At 03:00 PM 5/12/2005 -0500, Ka-Ping Yee wrote:
>This is all so intricate i'm not sure if i got it right.  Somebody
>let me know if this looks right or not.  (In any case, i look forward
>to the day when i can rely on someone else to get it right, and they
>only have to write it once!)

It looks fine, but it's not a use case for suppressing exceptions, nor was 
the exception-chaining example.

Really, the only use case for suppressing exceptions is to, well, suppress 
exceptions that are being logged, shown to the user, sent via email, or 
just plain ignored.  Guido's point, I think, is that these use cases are 
rare enough (yet simple and similar enough) that they don't deserve support 
from the cleanup facility, and instead should use a try/except block.

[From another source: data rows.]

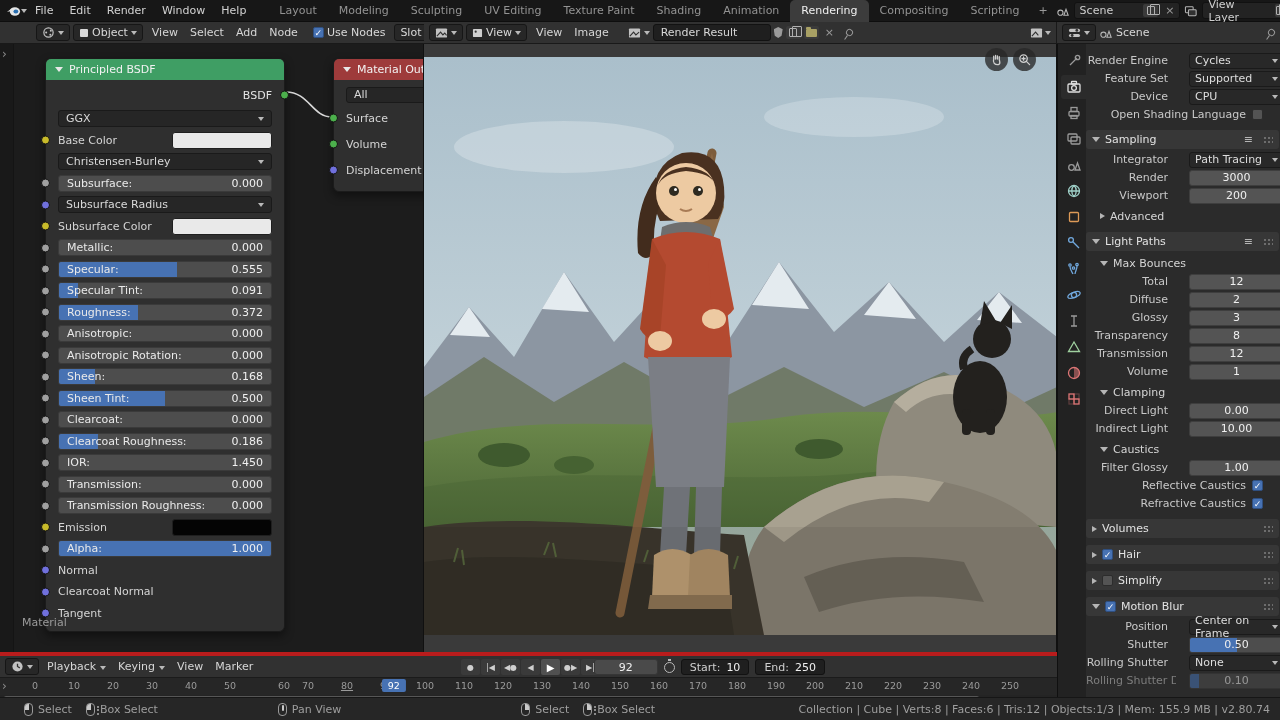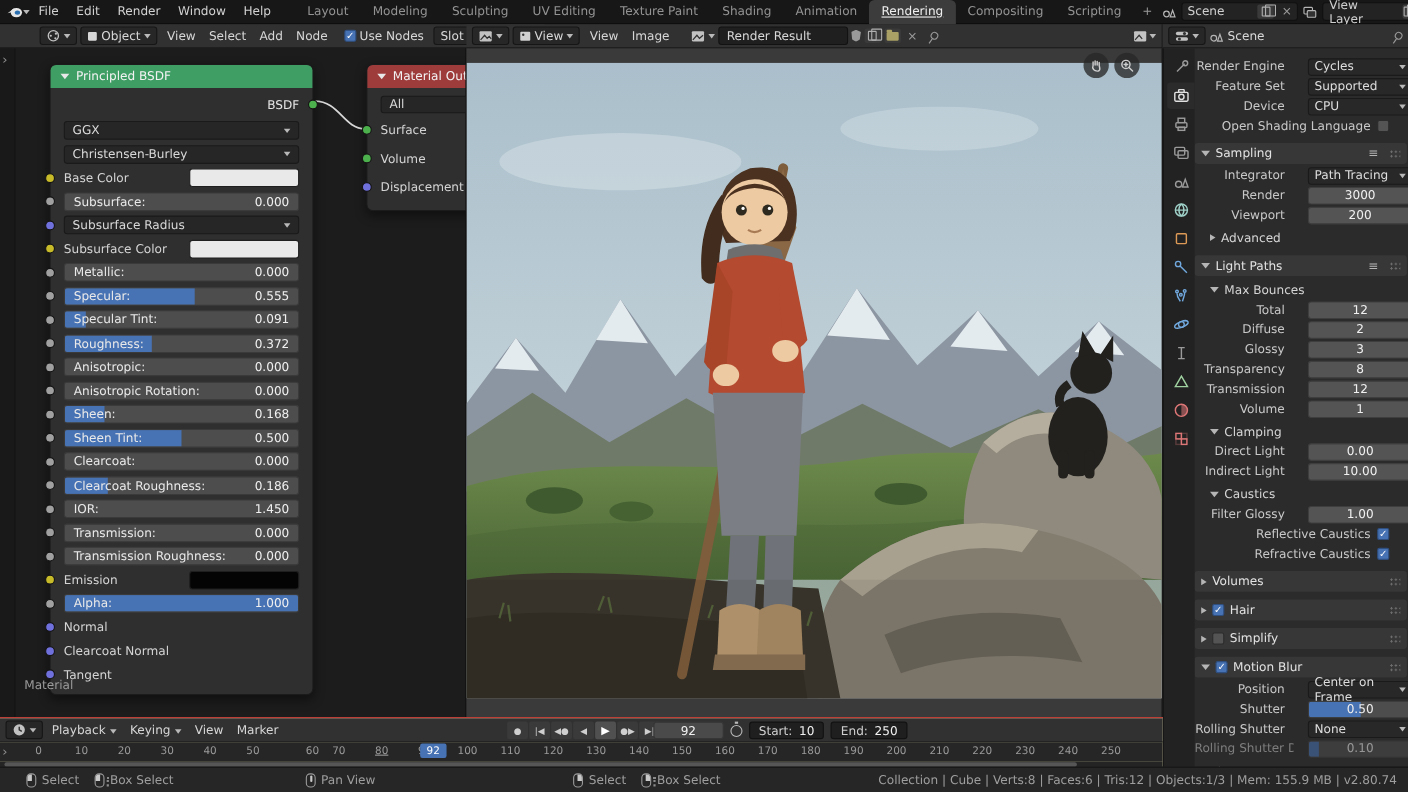--- a/index.html
+++ b/index.html
@@ -5,21 +5,21 @@
   * { margin:0; padding:0; box-sizing:border-box; }
   html,body { width:1280px; height:720px; overflow:hidden; }
   body { background:#1d1d1d; font-family:"DejaVu Sans","Liberation Sans",sans-serif; font-size:11px; color:#d8d8d8; position:relative; -webkit-font-smoothing:antialiased; }
   .abs { position:absolute; }
 
   
   #topbar { left:0; top:0; width:1280px; height:22px; background:#171717; display:flex; align-items:center; padding:0 6px; border-bottom:1px solid #0e0e0e; }
   .menu-item { padding:0 8px; line-height:22px; color:#d2d2d2; cursor:default; }
   #workspace-tabs { display:flex; margin-left:14px; height:22px; }
   .ws-tab { padding:0 11px; line-height:22px; color:#939393; border-radius:5px 5px 0 0; white-space:nowrap; }
-  .ws-tab.active { background:#3c3c3c; color:#efefef;text-decoration:underline; }
+  .ws-tab.active { background:#3c3c3c; color:#efefef; }
   .ws-add { padding:0 8px; color:#9a9a9a; line-height:22px; }
   #topbar-right { margin-left:auto; display:flex; align-items:center; gap:4px; }
   .id-selector { display:flex; align-items:center; background:#232323; border:1px solid #111; border-radius:3px; height:17px; padding:0 2px 0 5px; gap:4px; }
   .id-selector .name { color:#cfcfcf; padding-right:26px; }
   .mini-btn { width:15px; height:13px; background:#3a3a3a; border-radius:2px; display:flex; align-items:center; justify-content:center; color:#bdbdbd; font-size:9px; }
   .mini-x { color:#8a8a8a; font-size:10px; padding:0 3px; }
 
   
   .ed-header { background:#313131; display:flex; align-items:center; padding:0 5px; gap:3px; border:1px solid #191919; border-width:0 1px 1px 0; }
   #shader-header { left:0; top:22px; width:496px; height:22px;padding-left:36px; }
@@ -84,21 +84,21 @@
   .psection { height:19px; background:#373737; border-radius:3px; display:flex; align-items:center; gap:5px; padding:0 6px; margin:7px 2px 2px 0; color:#e2e2e2; }
   .psub { height:18px; display:flex; align-items:center; gap:5px; padding:0 6px 0 14px; margin-top:3px; color:#d5d5d5; }
   .s-arrow { width:0; height:0; border-top:3.5px solid transparent; border-bottom:3.5px solid transparent; border-left:5px solid #b5b5b5; }
   .s-arrow.open { border-left:4px solid transparent; border-right:4px solid transparent; border-top:5px solid #b5b5b5; border-bottom:0; }
   .grip { margin-left:auto; width:10px; height:8px; background-image:radial-gradient(#6d6d6d 1px, transparent 1.1px); background-size:4px 4px; }
   .preset-ico { margin-left:auto; color:#b5b5b5; font-size:11px; letter-spacing:1px; }
   .pcheckrow { display:flex; align-items:center; justify-content:flex-end; height:17px; margin:1px 18px 1px 0; gap:6px; }
   .pcheckrow .plabel2 { color:#c8c8c8; }
 
   
-  #timeline { left:0; top:652px; width:1057px; height:45px; background:#fef9c3; border-top:1px solid #b91c1c; }
+  #timeline { left:0; top:652px; width:1057px; height:45px; background:#4c1d95; border-top:4px solid #b91c1c; }
   #tl-header { position:absolute; left:0; top:0; width:100%; height:22px; display:flex; align-items:center; padding:0 5px; gap:2px; background:#313131; border-bottom:1px solid #1b1b1b; }
   #playback-cluster { position:absolute; left:461px; top:3px; display:flex; gap:1px; }
   .pb-btn { width:19px; height:16px; background:#3a3a3a; border-radius:2px; display:flex; align-items:center; justify-content:center; color:#cfcfcf; font-size:8px; white-space:nowrap; }
   .pb-btn.play { background:#505050; color:#fff; font-size:10px; }
   #frame-cluster { position:absolute; right:232px; top:3px; display:flex; align-items:center; gap:6px; }
   .frame-field { width:64px; height:16px; background:#4a4a4a; border:1px solid #363636; border-radius:3px; display:flex; align-items:center; justify-content:center; color:#f0f0f0; }
   .range-field { height:16px; background:#1f1f1f; border:1px solid #121212; border-radius:3px; display:flex; align-items:center; gap:6px; padding:0 8px; color:#cfcfcf; }
   .stopwatch { width:11px; height:11px; border:1.4px solid #b9b9b9; border-radius:50%; position:relative; }
   .stopwatch:before { content:""; position:absolute; left:3px; top:-4px; width:3px; height:2px; background:#b9b9b9; }
   #tl-ruler { position:absolute; left:0; top:22px; width:100%; height:17px; background:#262626; }
@@ -330,29 +330,29 @@
         <span class="socket green"></span>
       </div>
       <div id="bsdf-rows">
           <div class="nrow">
             <span class="ndd">
               <span>GGX</span>
               <span class="chev"></span>
             </span>
           </div>
           <div class="nrow">
+            <span class="socket yellow"></span>
+            <span class="nlabel">Base Color</span>
+            <span class="nswatch" style="background: rgb(233, 233, 233);"></span>
+          </div>
+          <div class="nrow">
             <span class="ndd">
               <span>Christensen-Burley</span>
               <span class="chev"></span>
             </span>
-          </div>
-          <div class="nrow">
-            <span class="socket yellow"></span>
-            <span class="nlabel">Base Color</span>
-            <span class="nswatch" style="background: rgb(233, 233, 233);"></span>
           </div>
           <div class="nrow">
             <span class="socket gray"></span>
             <span class="nslider">
               <span class="fillbar" style="width: 0%;"></span>
               <span class="lab">Subsurface:</span>
               <span class="val">0.000</span>
             </span>
           </div>
           <div class="nrow">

After reviewing the cases in my own code where I might've used a 'with 
logged_exceptions()' or similar blocks, I think I now agree.  The 
difference between:

     try:
         BLOCK
     except:
         logger.exception(...)

and:

     with log_errors(logger):
         BLOCK

doesn't seem worth the effort, especially since this pattern just doesn't 
occur that often, compared to resource-using blocks.

What *your* use cases seem to illustrate, however, is that it's quite 
possible that an __exit__ might well need to contain complex error handling 
of its own, including the need to throw a different exception than the one 
that was passed in.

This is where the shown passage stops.